Thursday, December 04, 2014

The Zone of Interest

That the new Martin Amis novel, The Zone of Interest, is set in a World War II German concentration camp likely reduces the size of the book’s potential audience because many readers are simply not willing to peer very closely into that degree of darkness and depravity.  In fact, publishers in France and Germany have been reluctant to even take on the book – although, finally, a small French publisher has decided to release it in late 2015.  (The Germans apparently believe that the novel places some of the Nazi administrators in too positive a light.)

It is more than the subject matter, however, that will make it difficult for some readers to finish the novel, it is also the general approach that Amis takes in telling his story – he uses satire and, of all things, humor, to portray how a culture as sophisticated and “civilized” as Germany’s allowed something like the Holocaust happen.  Throw in a somewhat twisted love story, and you have the makings of an off-putting novel, one to which some will be reluctant to give a chance.

This, for instance, is typical of the humor Amis sometimes uses in the novel’s dialogue.
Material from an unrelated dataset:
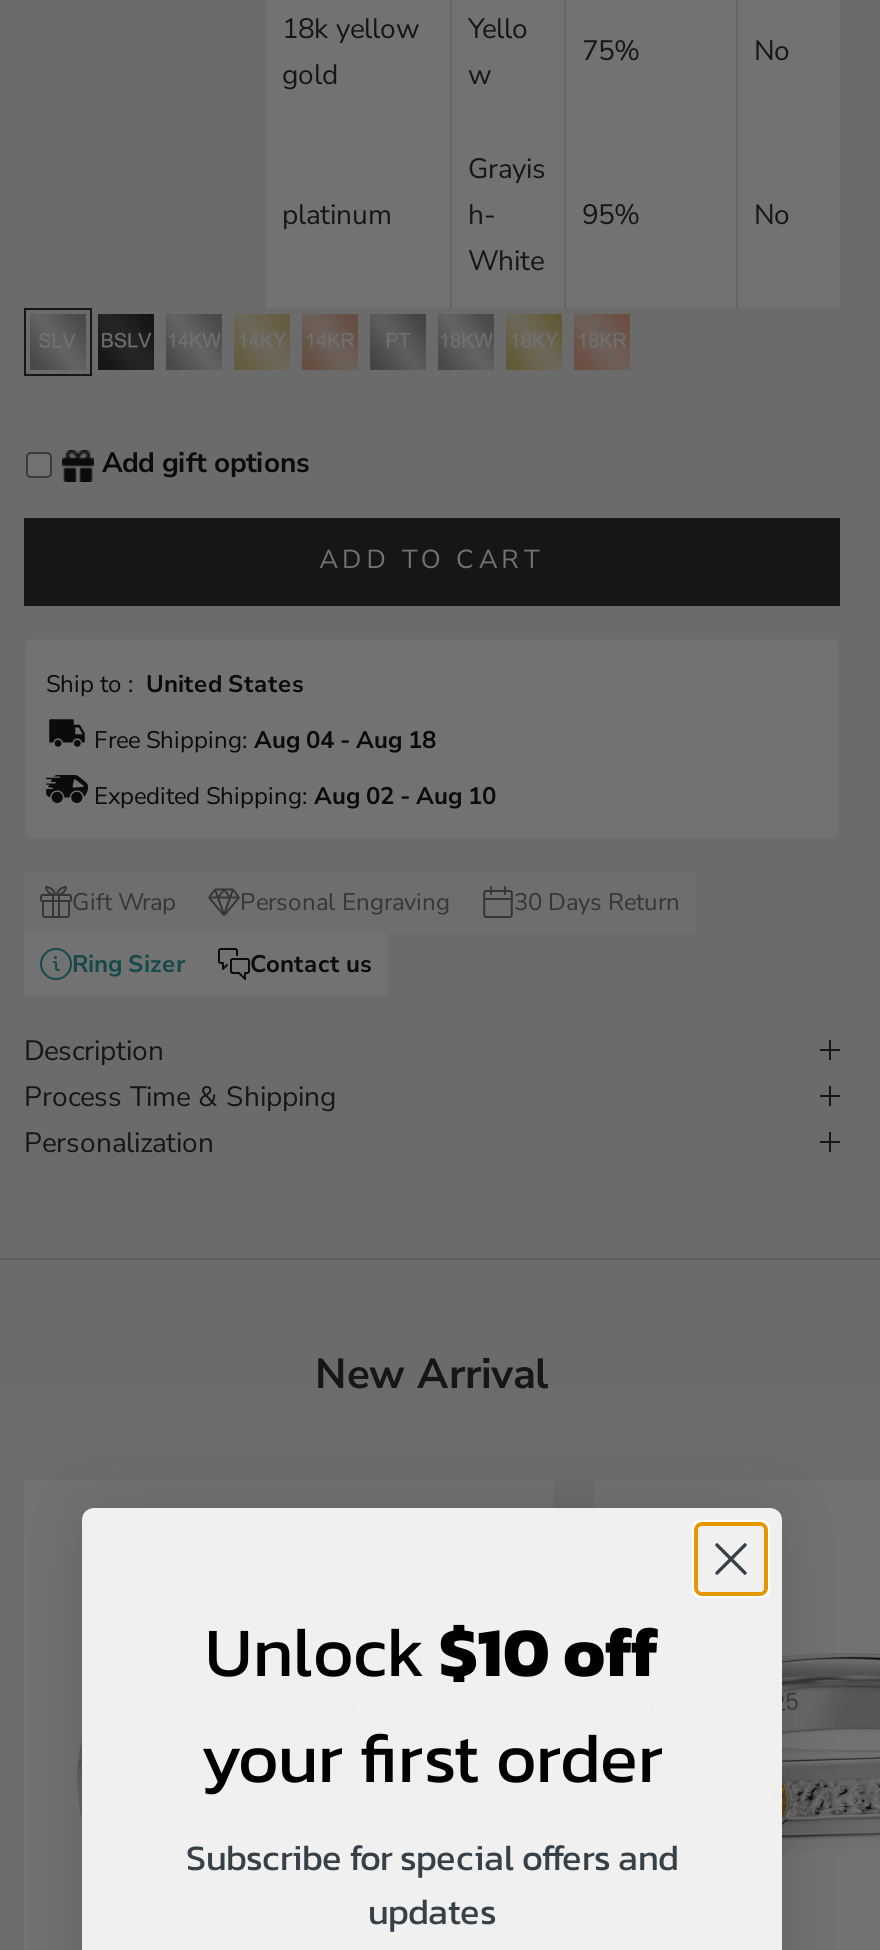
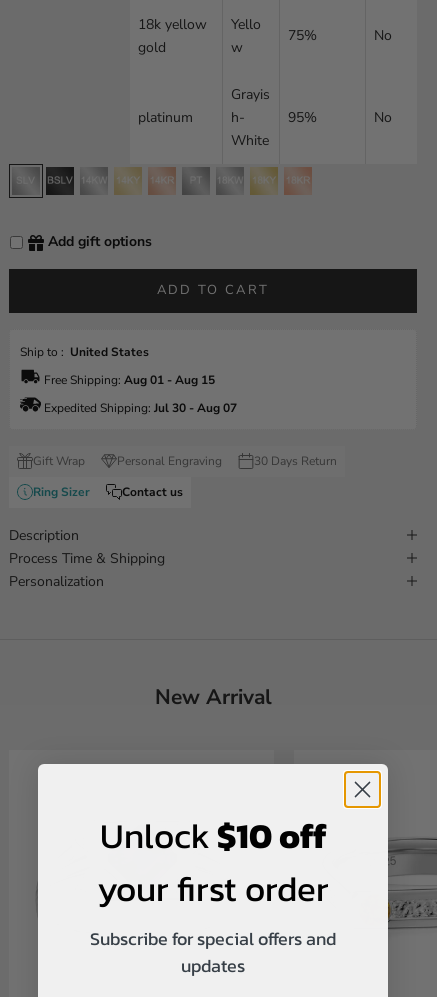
- Free Shipping: Aug 04 - Aug 18
+ Free Shipping: Aug 01 - Aug 15

- Expedited Shipping: Aug 02 - Aug 10
+ Expedited Shipping: Jul 30 - Aug 07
In conversation with another officer, one camp officer justifies inclusion of Jewish women and children in the overall slaughter this way:

“Those babes in arms will grow up and want revenge on the Nazis in about 1963. I suppose the rationale for the women under forty-five is that they might be pregnant. And the rationale for the older women is while we’re at it.”

Martin Amis
Amis uses three very different narrators in The Zone of Interest: Golo Thompsen, Paul Doll, and a man called Szmul.  Thompsen, a German officer and the nephew of Hitler’s private secretary, Martin Bormann, plays a minor role in the camp’s day-to-day activities.  Doll is the camp’s mentally unstable commandant who is slowly breaking under pressure from Berlin to dispose of the camp’s inmates at what seems to him an impossible rate.  Szmul is one of Doll’s Jewish inmates, a man who has stayed alive only by working hard at “salvaging” the valuables of those designated for extermination – even down to the gold in their teeth and the hair on their heads. 

The Zone of Interest is part love story, part horror novel.  One of the most telling aspects of the effectiveness of Martin Amis’s approach is that, as I read the story, I was more shocked by the casualness with which the Nazis killed than by the actual details of what went on inside the camp.  I was appalled by the thought that the whole thing, for camp administrators, became more of an engineering problem than a realization that they were murdering human beings.  It was all about the process: how to dispose of the leftover bodies of thousands upon thousands of people, and how to kill more of them in the most efficient manner possible.  It was all about processing “material.”


The Zone of Interest is not a novel I will soon forget.